>>

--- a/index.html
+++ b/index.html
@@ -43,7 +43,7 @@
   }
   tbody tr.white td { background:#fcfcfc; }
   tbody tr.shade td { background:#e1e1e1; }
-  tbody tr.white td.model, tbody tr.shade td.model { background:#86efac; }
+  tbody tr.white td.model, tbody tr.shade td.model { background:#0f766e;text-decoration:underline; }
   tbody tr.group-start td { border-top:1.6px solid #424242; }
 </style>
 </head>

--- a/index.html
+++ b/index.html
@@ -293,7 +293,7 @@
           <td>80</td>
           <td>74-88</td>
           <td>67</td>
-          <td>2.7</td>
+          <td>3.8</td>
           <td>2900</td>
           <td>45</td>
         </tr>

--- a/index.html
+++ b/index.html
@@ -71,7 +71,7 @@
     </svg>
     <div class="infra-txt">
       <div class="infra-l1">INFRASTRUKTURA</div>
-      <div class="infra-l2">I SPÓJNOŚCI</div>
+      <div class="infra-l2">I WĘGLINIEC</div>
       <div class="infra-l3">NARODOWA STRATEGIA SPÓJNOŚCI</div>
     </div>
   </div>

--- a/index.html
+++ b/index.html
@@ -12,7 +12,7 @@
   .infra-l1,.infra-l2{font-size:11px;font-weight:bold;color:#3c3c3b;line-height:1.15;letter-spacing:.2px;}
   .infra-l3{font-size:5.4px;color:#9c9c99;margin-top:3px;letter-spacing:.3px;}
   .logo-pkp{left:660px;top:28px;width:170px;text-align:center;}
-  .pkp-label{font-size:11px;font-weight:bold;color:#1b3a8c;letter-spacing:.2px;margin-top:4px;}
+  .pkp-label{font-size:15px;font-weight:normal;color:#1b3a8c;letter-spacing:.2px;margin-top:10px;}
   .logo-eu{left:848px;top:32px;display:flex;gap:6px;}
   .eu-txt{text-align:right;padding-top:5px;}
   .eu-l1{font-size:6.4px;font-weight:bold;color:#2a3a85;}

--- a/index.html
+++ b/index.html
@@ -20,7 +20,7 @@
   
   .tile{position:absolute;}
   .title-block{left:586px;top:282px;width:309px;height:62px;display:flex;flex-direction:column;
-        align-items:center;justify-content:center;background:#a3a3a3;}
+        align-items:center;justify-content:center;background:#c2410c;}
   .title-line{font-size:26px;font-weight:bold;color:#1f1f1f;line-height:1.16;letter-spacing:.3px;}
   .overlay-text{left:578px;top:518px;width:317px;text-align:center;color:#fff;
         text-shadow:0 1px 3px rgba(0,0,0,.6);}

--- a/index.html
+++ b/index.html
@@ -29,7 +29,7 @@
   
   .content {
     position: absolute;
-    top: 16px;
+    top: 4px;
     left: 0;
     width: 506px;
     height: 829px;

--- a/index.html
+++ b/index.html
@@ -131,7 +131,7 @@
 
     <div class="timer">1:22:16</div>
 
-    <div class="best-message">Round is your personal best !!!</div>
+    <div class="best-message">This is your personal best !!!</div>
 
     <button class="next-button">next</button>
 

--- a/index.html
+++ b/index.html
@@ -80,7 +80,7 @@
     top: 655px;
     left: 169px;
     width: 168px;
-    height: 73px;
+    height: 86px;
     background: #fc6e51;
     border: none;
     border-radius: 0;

<<

__ABOUT THIS TASK__
Your response must consist of every line above, reproduced exactly.

__ANSWER TO THIS TASK__
--- a/index.html
+++ b/index.html
@@ -43,7 +43,7 @@
   }
   tbody tr.white td { background:#fcfcfc; }
   tbody tr.shade td { background:#e1e1e1; }
-  tbody tr.white td.model, tbody tr.shade td.model { background:#86efac; }
+  tbody tr.white td.model, tbody tr.shade td.model { background:#0f766e;text-decoration:underline; }
   tbody tr.group-start td { border-top:1.6px solid #424242; }
 </style>
 </head>

--- a/index.html
+++ b/index.html
@@ -293,7 +293,7 @@
           <td>80</td>
           <td>74-88</td>
           <td>67</td>
-          <td>2.7</td>
+          <td>3.8</td>
           <td>2900</td>
           <td>45</td>
         </tr>

--- a/index.html
+++ b/index.html
@@ -71,7 +71,7 @@
     </svg>
     <div class="infra-txt">
       <div class="infra-l1">INFRASTRUKTURA</div>
-      <div class="infra-l2">I SPÓJNOŚCI</div>
+      <div class="infra-l2">I WĘGLINIEC</div>
       <div class="infra-l3">NARODOWA STRATEGIA SPÓJNOŚCI</div>
     </div>
   </div>

--- a/index.html
+++ b/index.html
@@ -12,7 +12,7 @@
   .infra-l1,.infra-l2{font-size:11px;font-weight:bold;color:#3c3c3b;line-height:1.15;letter-spacing:.2px;}
   .infra-l3{font-size:5.4px;color:#9c9c99;margin-top:3px;letter-spacing:.3px;}
   .logo-pkp{left:660px;top:28px;width:170px;text-align:center;}
-  .pkp-label{font-size:11px;font-weight:bold;color:#1b3a8c;letter-spacing:.2px;margin-top:4px;}
+  .pkp-label{font-size:15px;font-weight:normal;color:#1b3a8c;letter-spacing:.2px;margin-top:10px;}
   .logo-eu{left:848px;top:32px;display:flex;gap:6px;}
   .eu-txt{text-align:right;padding-top:5px;}
   .eu-l1{font-size:6.4px;font-weight:bold;color:#2a3a85;}

--- a/index.html
+++ b/index.html
@@ -20,7 +20,7 @@
   
   .tile{position:absolute;}
   .title-block{left:586px;top:282px;width:309px;height:62px;display:flex;flex-direction:column;
-        align-items:center;justify-content:center;background:#a3a3a3;}
+        align-items:center;justify-content:center;background:#c2410c;}
   .title-line{font-size:26px;font-weight:bold;color:#1f1f1f;line-height:1.16;letter-spacing:.3px;}
   .overlay-text{left:578px;top:518px;width:317px;text-align:center;color:#fff;
         text-shadow:0 1px 3px rgba(0,0,0,.6);}

--- a/index.html
+++ b/index.html
@@ -29,7 +29,7 @@
   
   .content {
     position: absolute;
-    top: 16px;
+    top: 4px;
     left: 0;
     width: 506px;
     height: 829px;

--- a/index.html
+++ b/index.html
@@ -131,7 +131,7 @@
 
     <div class="timer">1:22:16</div>
 
-    <div class="best-message">Round is your personal best !!!</div>
+    <div class="best-message">This is your personal best !!!</div>
 
     <button class="next-button">next</button>
 

--- a/index.html
+++ b/index.html
@@ -80,7 +80,7 @@
     top: 655px;
     left: 169px;
     width: 168px;
-    height: 73px;
+    height: 86px;
     background: #fc6e51;
     border: none;
     border-radius: 0;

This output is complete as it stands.